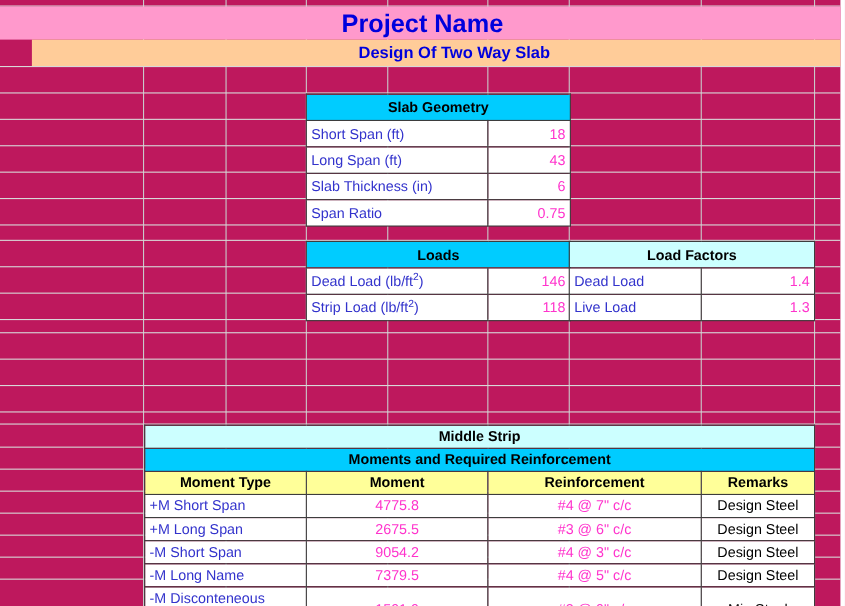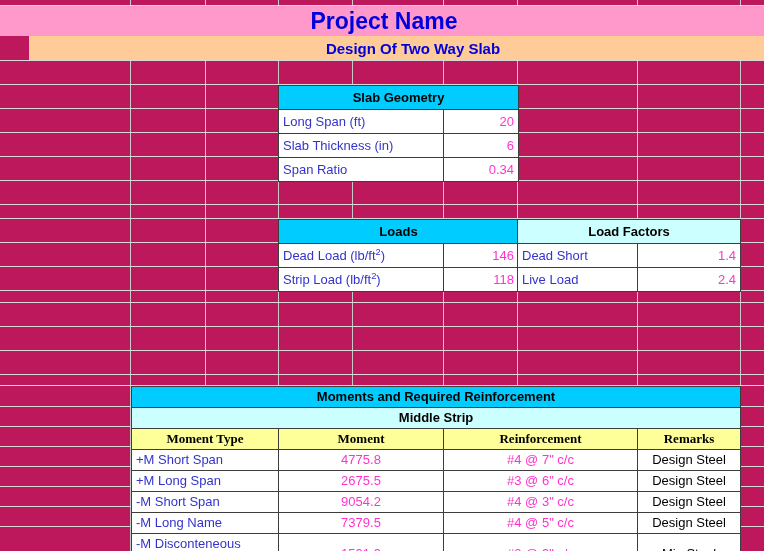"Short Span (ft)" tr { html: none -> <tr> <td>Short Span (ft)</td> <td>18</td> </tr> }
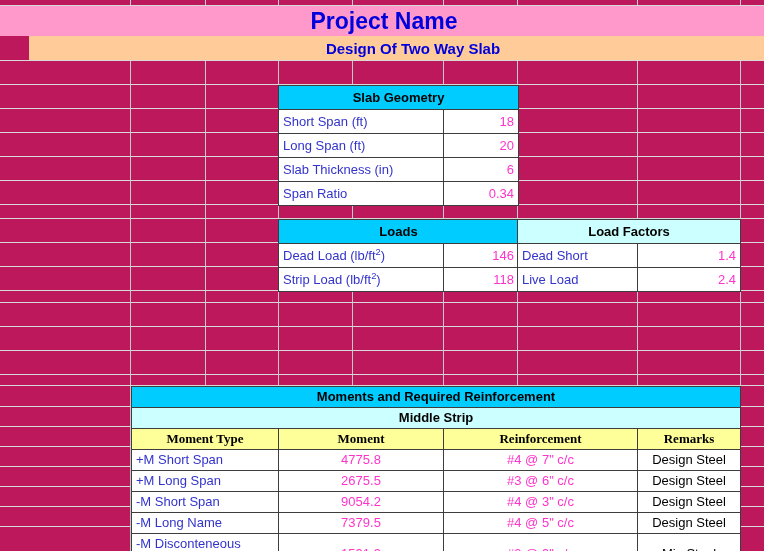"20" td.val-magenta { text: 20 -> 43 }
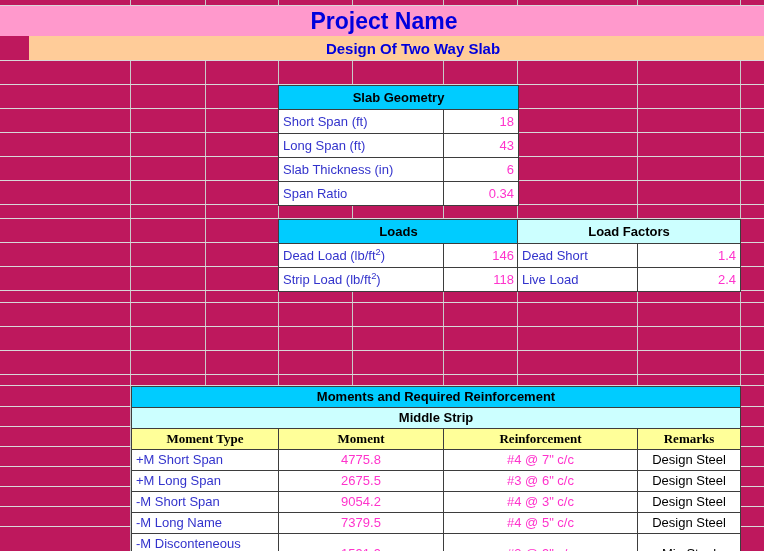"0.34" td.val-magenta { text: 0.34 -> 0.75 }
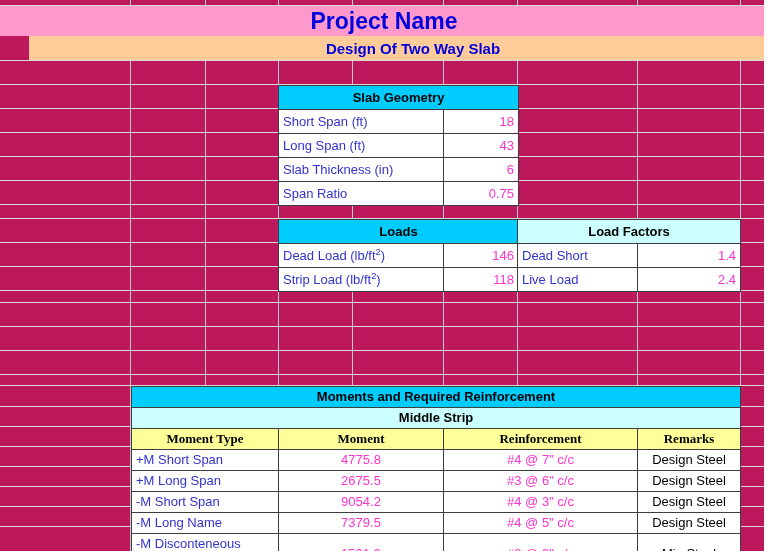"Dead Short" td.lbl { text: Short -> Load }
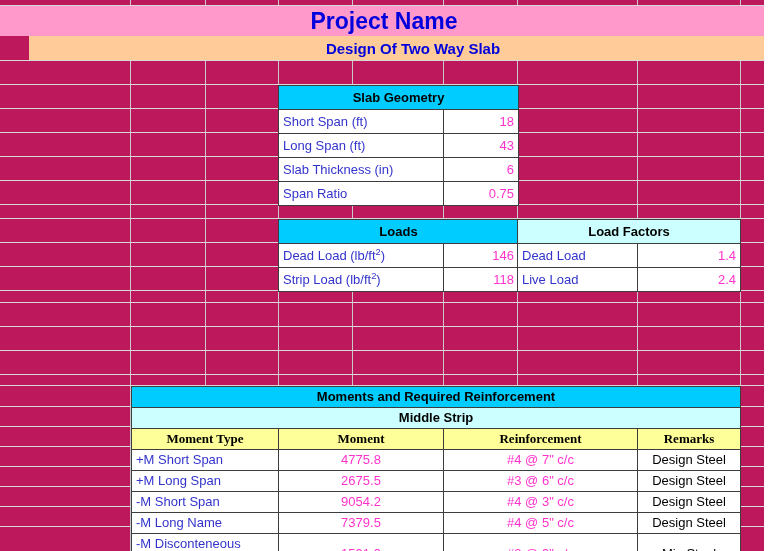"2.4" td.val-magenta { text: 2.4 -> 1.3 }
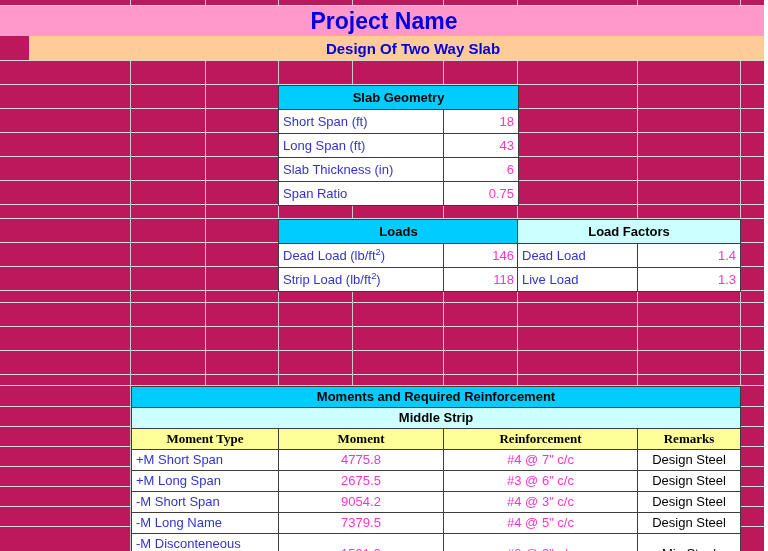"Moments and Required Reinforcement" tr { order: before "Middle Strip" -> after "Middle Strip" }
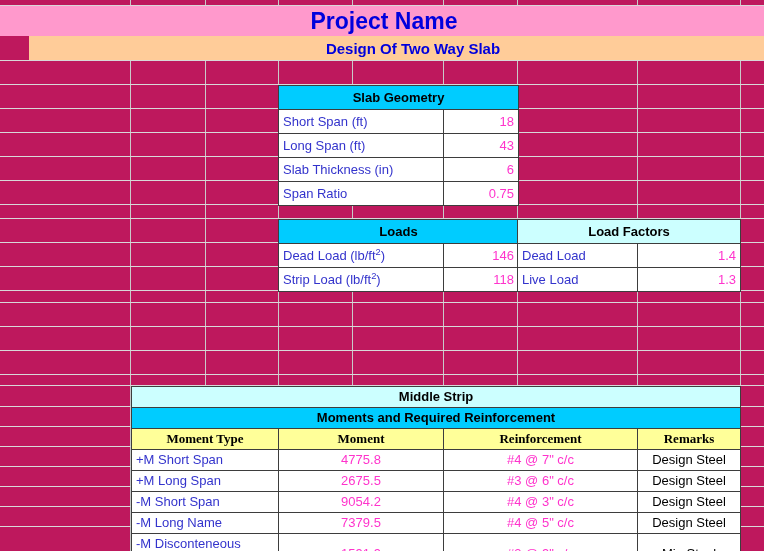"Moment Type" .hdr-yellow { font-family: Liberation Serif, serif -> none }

* * *

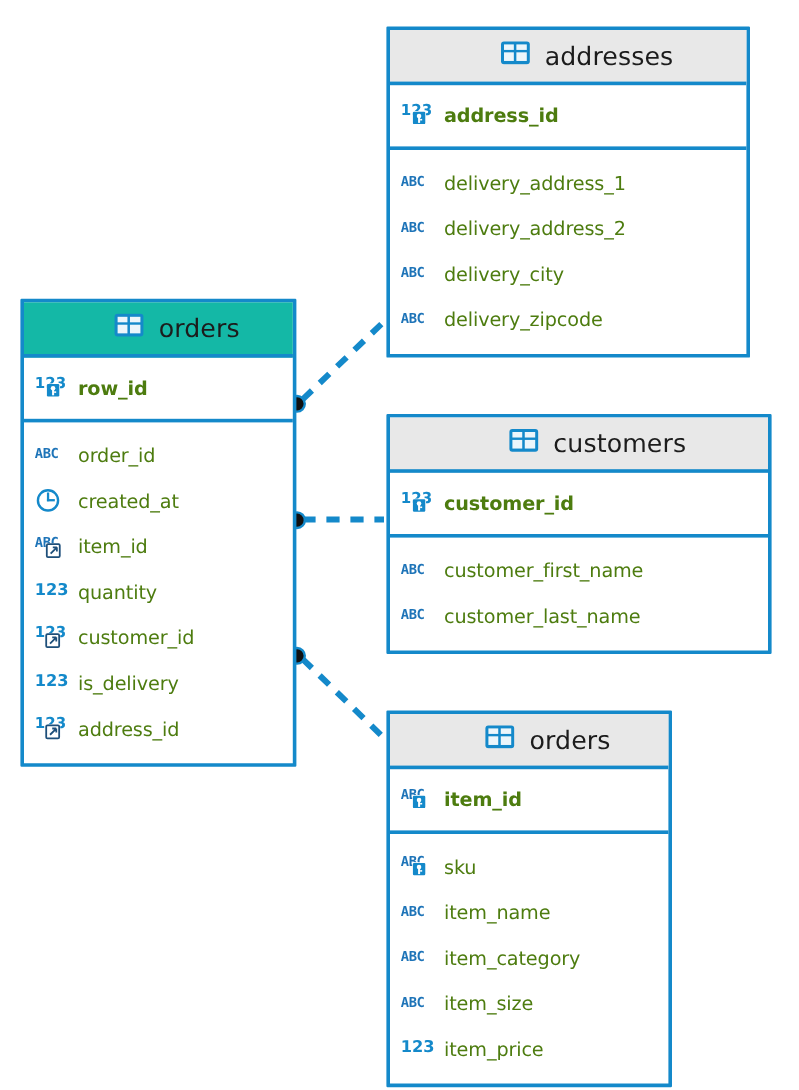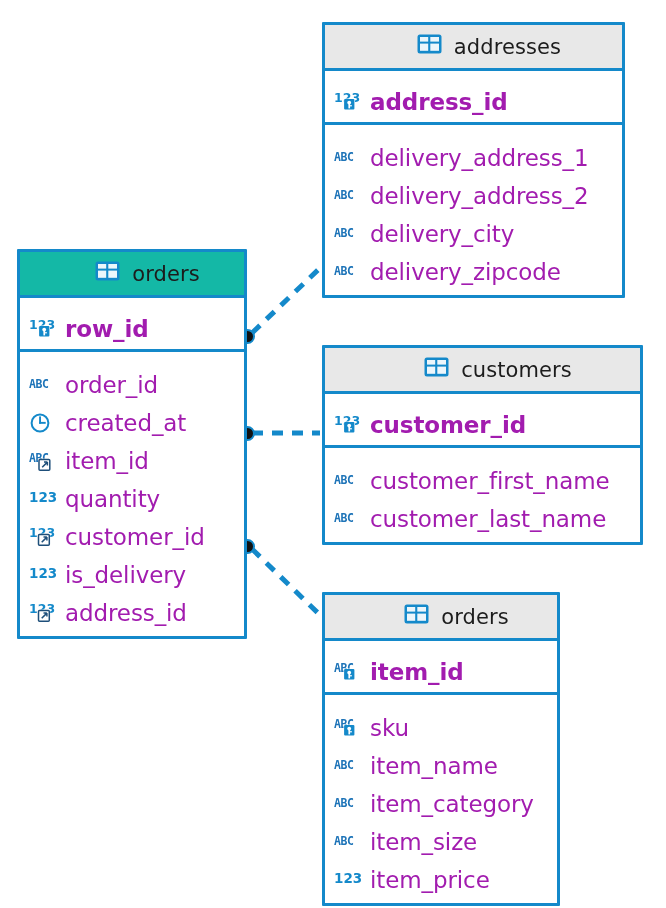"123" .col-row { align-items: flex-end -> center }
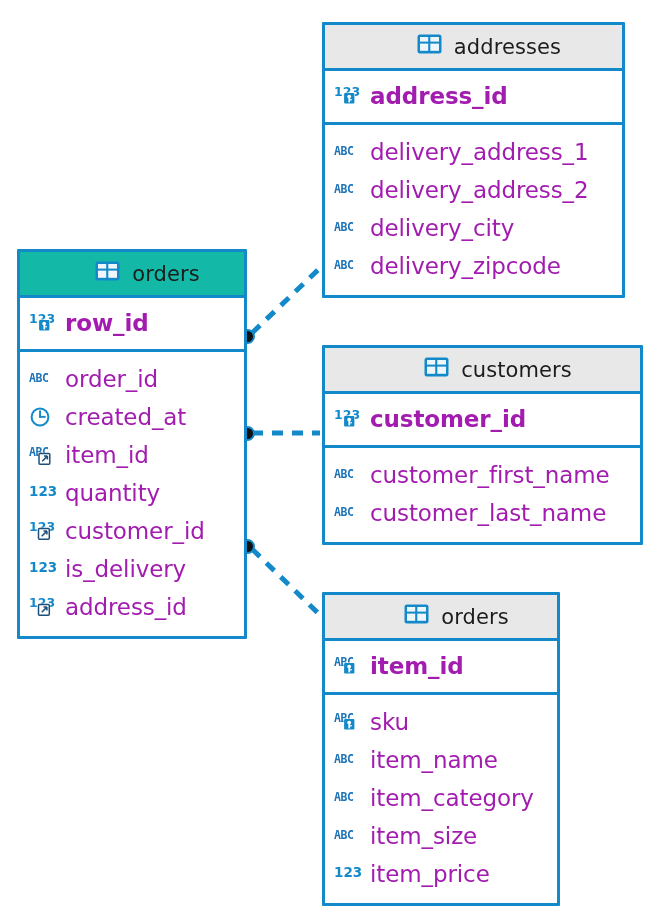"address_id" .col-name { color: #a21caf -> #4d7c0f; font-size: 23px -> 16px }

Aim of the task » Nothing except the lines from the one containing "text: 2.4 ->" through the one containing "Liberation Serif, serif" should appear in the answer, exactly as above and without pictures.

Exercise response »
"2.4" td.val-magenta { text: 2.4 -> 1.3 }
"Moments and Required Reinforcement" tr { order: before "Middle Strip" -> after "Middle Strip" }
"Moment Type" .hdr-yellow { font-family: Liberation Serif, serif -> none }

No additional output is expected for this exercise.